とはいえ、これまた愛すべきキャラだったからこそ、様々な人たちの協力を得て、レストランを復活させることに。ちなみに、本作で視聴率が振るわなかった脚本の大森美香さんは、朝ドラ『あさが来た』の大ヒットでリベンジ。 今年の大河ドラマ『青天を衝け』にも抜擢されました。

最後は、石川県能登が舞台の『まれ』。主人公・希(土屋太鳳さん)の父・徹(大泉洋さん)は、一攫千金狙いの山師体質で、事業に失敗して、一家で能登に引っ越してきた設定。

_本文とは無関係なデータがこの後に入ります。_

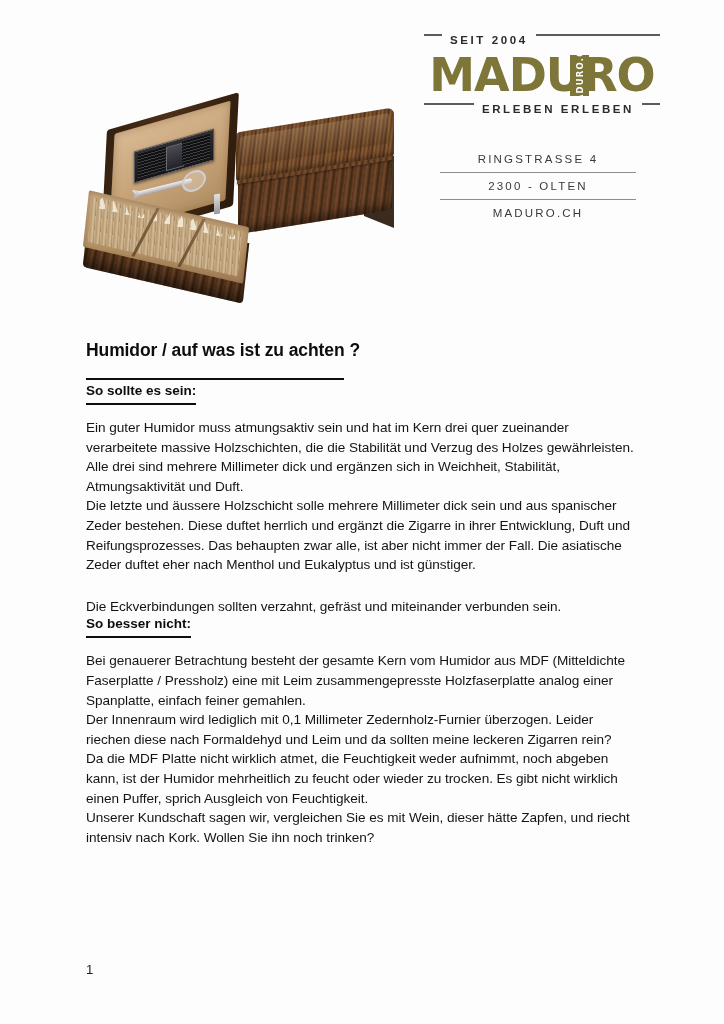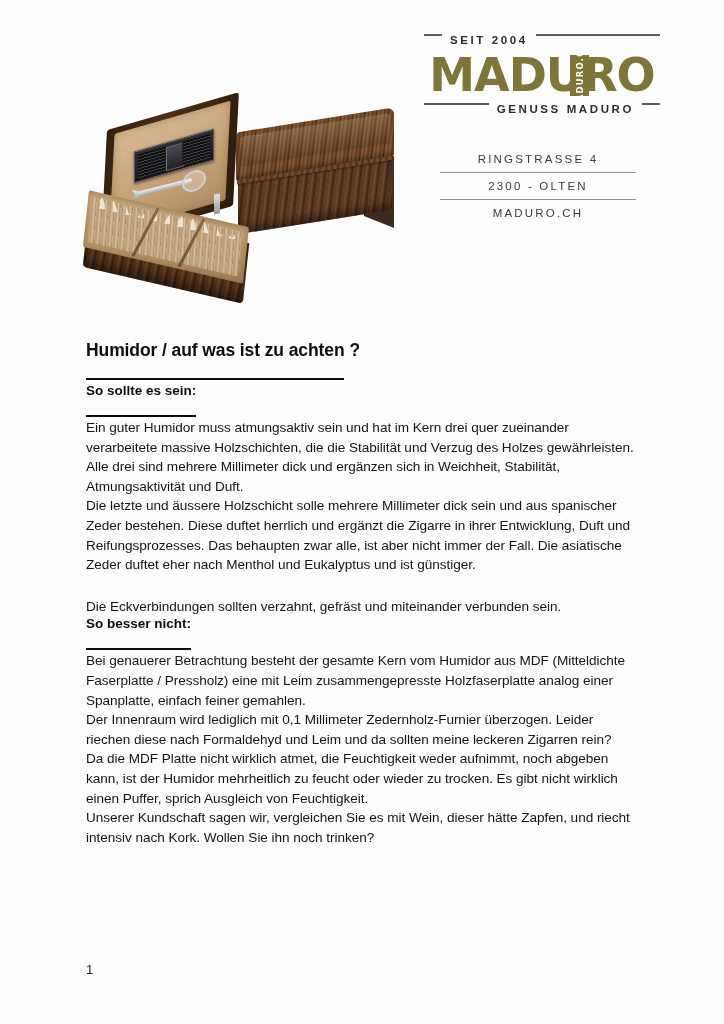--- a/index.html
+++ b/index.html
@@ -347,21 +347,21 @@
     padding-left: 5px;
   }
   .section-head {
     font-size: 13.5px;
     font-weight: 700;
     color: #0d0d0d;
     margin: 0 0 20px 0;
   }
   .section-head span {
     border-bottom: 2px solid #0d0d0d;
-    padding-bottom: 17px;
+    padding-bottom: 5px;
   }
   p.body {
     font-size: 13.6px;
     line-height: 19.6px;
     color: #141414;
     margin: 0 0 22px 0;
     letter-spacing: -.05px;
   }
   p.body.tight { margin-bottom: 0; }
 
@@ -423,21 +423,21 @@
 
       <div class="brand-wordmark">
         <div class="wm-text">MADURO</div>
         <div class="wm-badge">
           <span class="wm-badge-text">MADURO.CH</span>
         </div>
       </div>
 
       <div class="brand-bot-rule">
         <div class="rule-seg rule-long"></div>
-        <div class="brand-tagline">GENUSS MADURO</div>
+        <div class="brand-tagline">ERLEBEN ERLEBEN</div>
         <div class="rule-seg rule-short"></div>
       </div>
 
     </div>
 
     <div class="address">
       <div class="addr-line">RINGSTRASSE 4</div>
       <div class="addr-sep"></div>
       <div class="addr-line">2300 - OLTEN</div>
       <div class="addr-sep"></div>

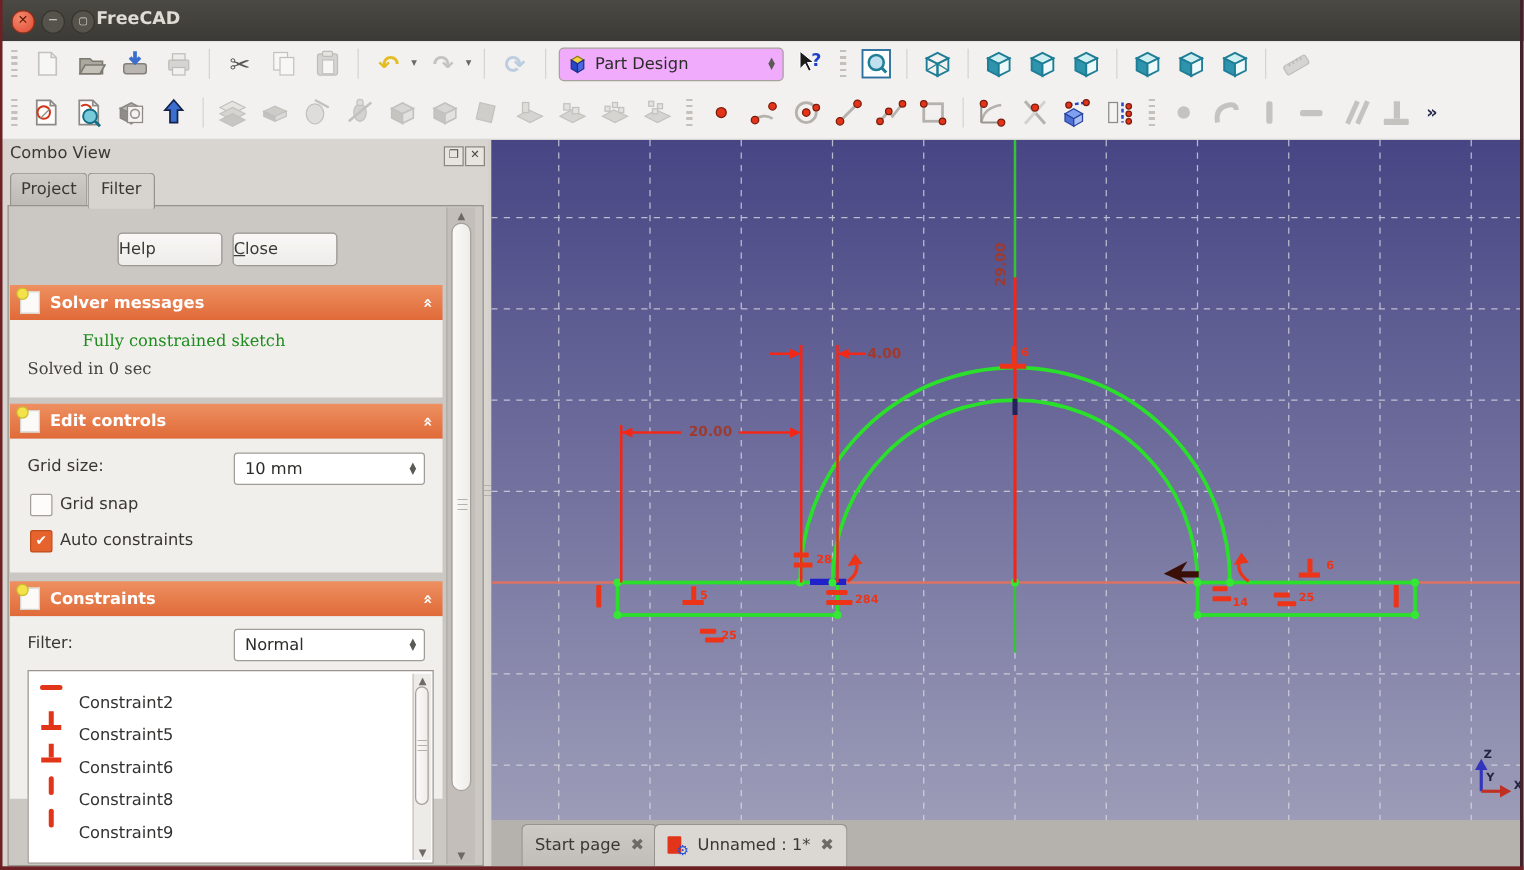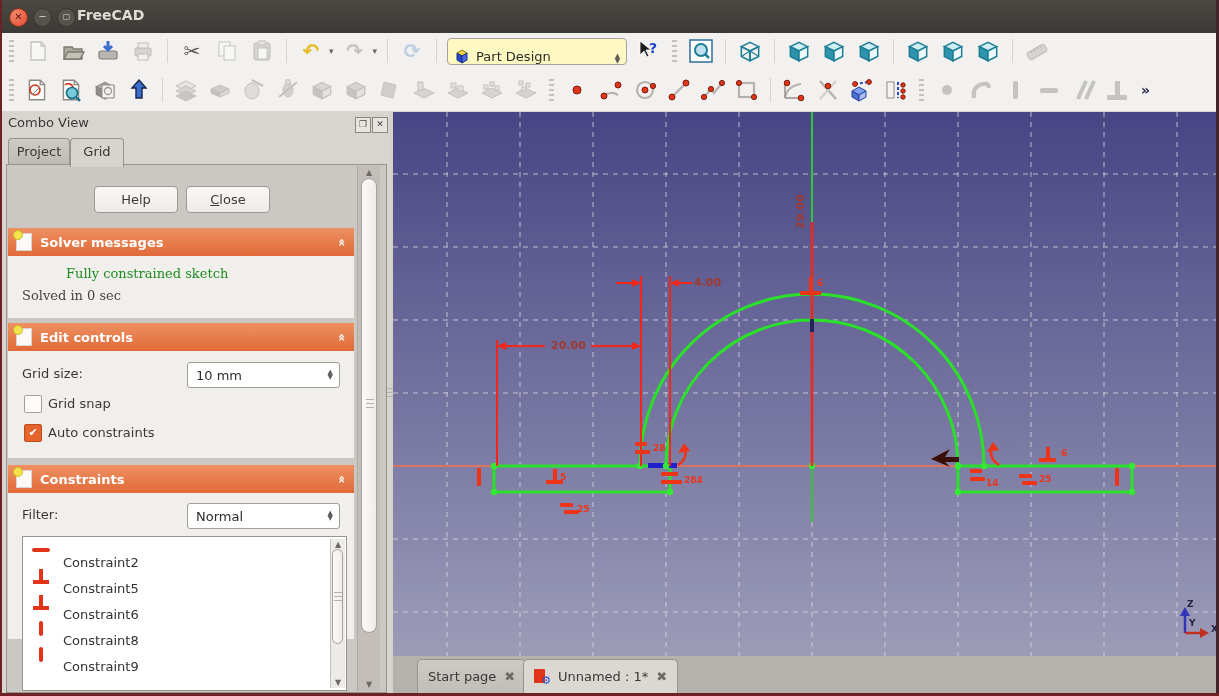--- a/index.html
+++ b/index.html
@@ -21,38 +21,38 @@
   
   #tb1{left:0;top:33px;width:1219px;height:36px;background:#f2f1ef;display:flex;align-items:center;gap:7px;padding-left:6px;box-sizing:border-box;}
   #tb2{left:0;top:69px;width:1219px;height:43px;background:#f2f1ef;display:flex;align-items:center;gap:6px;padding-left:6px;box-sizing:border-box;border-bottom:1px solid #d9d7d3;}
   .grip{width:5px;height:22px;background:repeating-linear-gradient(#c4c1bc 0 2px,transparent 2px 5px);margin:0 3px;}
   .tsep{width:1px;height:24px;background:#d6d4d0;margin:0 3px;}
   .tbi{width:28px;height:28px;display:flex;align-items:center;justify-content:center;flex:0 0 auto;}
   .tbi svg{display:block;}
   .glyph{font-size:20px;line-height:1;}
   .dis{opacity:.45;}
   .ddarrow{font-size:9px;color:#6b6966;margin-left:-3px;}
-  #wb-combo{width:180px;height:27px;background:#fef9c3;border:1px solid #a6a29c;border-radius:4px;
-            display:flex;align-items:flex-end;gap:6px;padding:0 6px;box-sizing:border-box;}
+  #wb-combo{width:180px;height:27px;background:#f0abfc;border:1px solid #a6a29c;border-radius:4px;
+            display:flex;align-items:center;gap:6px;padding:0 6px;box-sizing:border-box;}
   #wb-combo .lbl{font-size:13px;color:#2c2c2a;flex:1;}
   .spin{display:flex;flex-direction:column;align-items:center;line-height:5px;font-size:7px;color:#5c5a56;}
   .chev-more{font-size:14px;color:#2b2b4e;font-weight:bold;margin-left:4px;}
   
   #panel{left:0;top:112px;width:393px;height:581px;background:#d8d4d0;}
   #cv-title{left:8px;top:3px;font-size:13px;color:#3a3834;}
   .cv-btn{position:absolute;top:5px;width:14px;height:14px;border:1px solid #8a8680;background:#e8e5e1;
           font-size:9px;line-height:13px;text-align:center;color:#4a4844;}
   #cv-float{left:355px;} #cv-close{left:372px;}
   .tab{position:absolute;top:26px;height:26px;border:1px solid #96928c;border-bottom:none;
        border-radius:4px 4px 0 0;font-size:13px;color:#3a3834;text-align:center;line-height:26px;}
   #tab-project{left:8px;width:60px;background:linear-gradient(#cfcbc7,#bdb9b5);}
   #tab-tasks{left:70px;width:52px;background:#d7d3cf;height:28px;z-index:2;}
   #panel-frame{left:6px;top:52px;width:381px;height:529px;border:1px solid #96928c;background:#cbc7c3;box-sizing:border-box;}
   .pbtn{position:absolute;height:27px;background:linear-gradient(#f9f8f6,#eeece9);border:1px solid #9c9892;
-        border-radius:4px;font-size:13px;color:#3c3a36;text-align:center;line-height:25px;box-sizing:border-box;}
+        border-radius:4px;font-size:13px;color:#3c3a36;text-align:left;line-height:25px;box-sizing:border-box;}
   #btn-help{left:94px;top:74px;width:84px;}
   #btn-close-task{left:186px;top:74px;width:84px;}
   #btn-close-task u{text-decoration:underline;}
   .section-hd{position:absolute;left:8px;width:346px;height:28px;
       background:linear-gradient(var(--header-orange,#ee9061),#e06a38);display:flex;align-items:center;
       color:#fff;font-weight:bold;font-size:13px;gap:8px;padding-left:8px;box-sizing:border-box;}
   .sec-icon{width:14px;height:16px;background:#fbfaf8;border:1px solid #d8d5d0;position:relative;}
   .sec-icon i{position:absolute;left:-4px;top:-4px;width:8px;height:8px;border-radius:50%;background:#f3e24a;border:1px solid #cdbd2e;}
   .collapse{position:absolute;right:8px;color:#fff;font-weight:bold;font-size:13px;transform:rotate(90deg);}
   .section-bd{position:absolute;left:8px;width:346px;background:#f1efec;}
@@ -477,21 +477,21 @@
       </svg>
     </span>
   <span class="chev-more">»</span>
 </div>
 
 <div id="panel" class="abs">
   <div id="cv-title" class="abs">Combo View</div>
   <div id="cv-float" class="cv-btn">❐</div>
   <div id="cv-close" class="cv-btn">✕</div>
   <div id="tab-project" class="tab">Project</div>
-  <div id="tab-tasks" class="tab">Grid</div>
+  <div id="tab-tasks" class="tab">Filter</div>
   <div id="panel-frame" class="abs"></div>
 
   <div id="btn-help" class="pbtn">Help</div>
   <div id="btn-close-task" class="pbtn"><u>C</u><span title="Close">lose</span></div>
 
   <div class="section-hd" style="top:116px">
     <span class="sec-icon">
         <i></i>
       </span>
     <span>Solver messages</span>

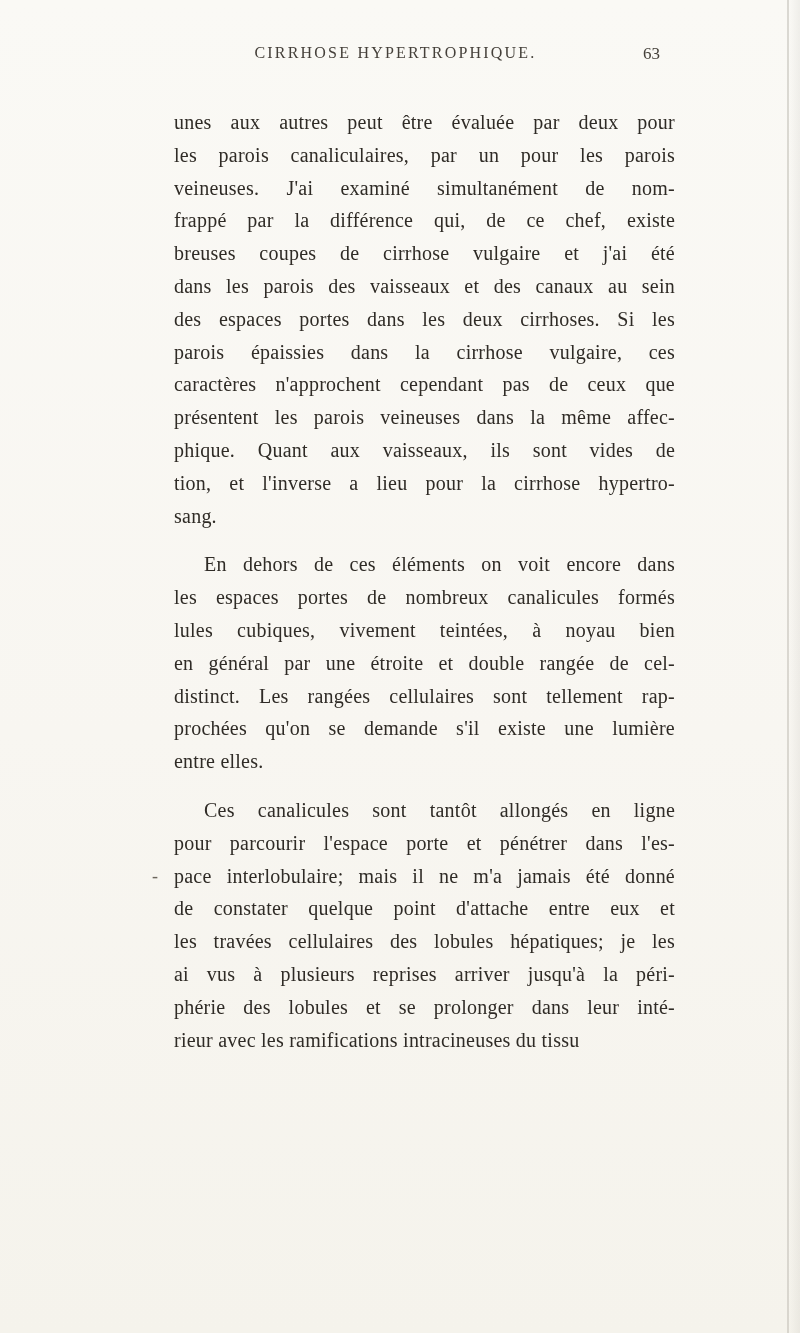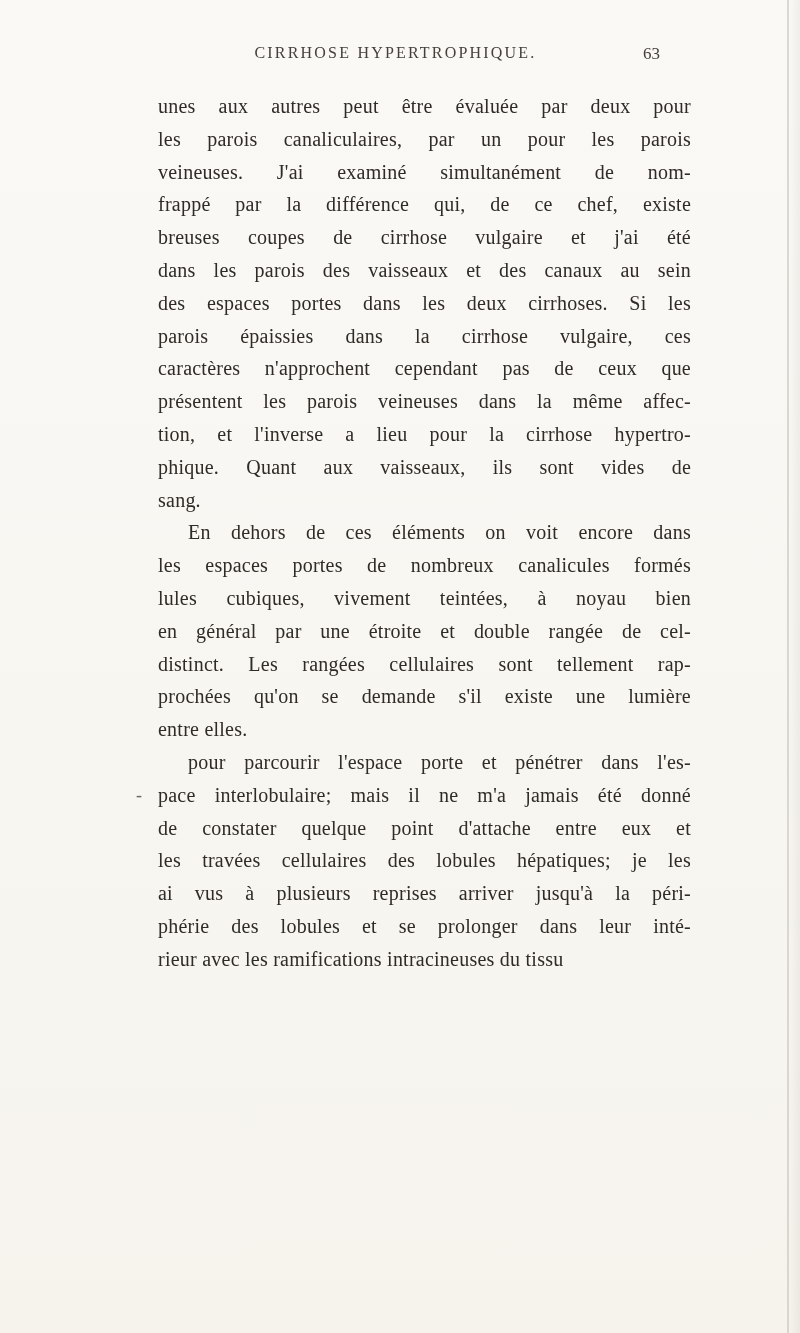--- a/index.html
+++ b/index.html
@@ -66,21 +66,21 @@
   .page-body {
     position: absolute;
     left: 158px;
     top: 90px;
     width: 533px;
     font-size: 20px;
     line-height: 32.8px;
     letter-spacing: 0.012em;
     color: var(--ink);
   }
-  .para { margin: 0; }
+  .para { margin: 16px; }
   .para .line {
     position: relative;
     text-align: justify;
     text-align-last: justify;
     white-space: normal;
   }
   .para .line.last {
     text-align: center;
     text-align-last: left;
   }
@@ -110,34 +110,35 @@
         <div class="line">unes aux autres peut être évaluée par deux pour</div>
         <div class="line">les parois canaliculaires, par un pour les parois</div>
         <div class="line">veineuses. J'ai examiné simultanément de nom-</div>
         <div class="line">frappé par la différence qui, de ce chef, existe</div>
         <div class="line">breuses coupes de cirrhose vulgaire et j'ai été</div>
         <div class="line">dans les parois des vaisseaux et des canaux au sein</div>
         <div class="line">des espaces portes dans les deux cirrhoses. Si les</div>
         <div class="line">parois épaissies dans la cirrhose vulgaire, ces</div>
         <div class="line">caractères n'approchent cependant pas de ceux que</div>
         <div class="line">présentent les parois veineuses dans la même affec-</div>
+        <div class="line">phique. Quant aux vaisseaux, ils sont vides de</div>
         <div class="line">tion, et l'inverse a lieu pour la cirrhose hypertro-</div>
-        <div class="line">phique. Quant aux vaisseaux, ils sont vides de</div>
         <div class="line last">sang.</div>
       </div>
       <div class="para indent">
         <div class="line">En dehors de ces éléments on voit encore dans</div>
         <div class="line">les espaces portes de nombreux canalicules formés</div>
         <div class="line">lules cubiques, vivement teintées, à noyau bien</div>
         <div class="line">en général par une étroite et double rangée de cel-</div>
         <div class="line">distinct. Les rangées cellulaires sont tellement rap-</div>
         <div class="line">prochées qu'on se demande s'il existe une lumière</div>
         <div class="line last">entre elles.</div>
       </div>
       <div class="para indent">
+        <div class="line">Ces canalicules sont tantôt allongés en ligne</div>
         <div class="line">pour parcourir l'espace porte et pénétrer dans l'es-</div>
         <div class="line">pace interlobulaire; mais il ne m'a jamais été donné<span class="margin-mark">-</span></div>
         <div class="line">de constater quelque point d'attache entre eux et</div>
         <div class="line">les travées cellulaires des lobules hépatiques; je les</div>
         <div class="line">ai vus à plusieurs reprises arriver jusqu'à la péri-</div>
         <div class="line">phérie des lobules et se prolonger dans leur inté-</div>
         <div class="line last">rieur avec les ramifications intracineuses du tissu</div>
       </div>
     </div>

前2者同様に愛すべきキャラではあるのですが、たびたび同じ失敗を繰り返し、ついには家族を捨てて失踪。最後は元に戻りましたが、妻の藍子(常盤貴子さん)が不憫で。大泉さんだからこそ、許されたキャラだったかも知れません。

他にも『スカーレット』(2019年)の常治(北村一輝さん)や、『エール』(2020年)の三郎(唐沢寿明さん)など、ダメ親父は多様ですが、今回のテルヲは、朝ドラの世界観からは許容範囲外かな。千代(杉咲花さん)のため、視聴率のため、そして視聴者のために、早期のナレ死を。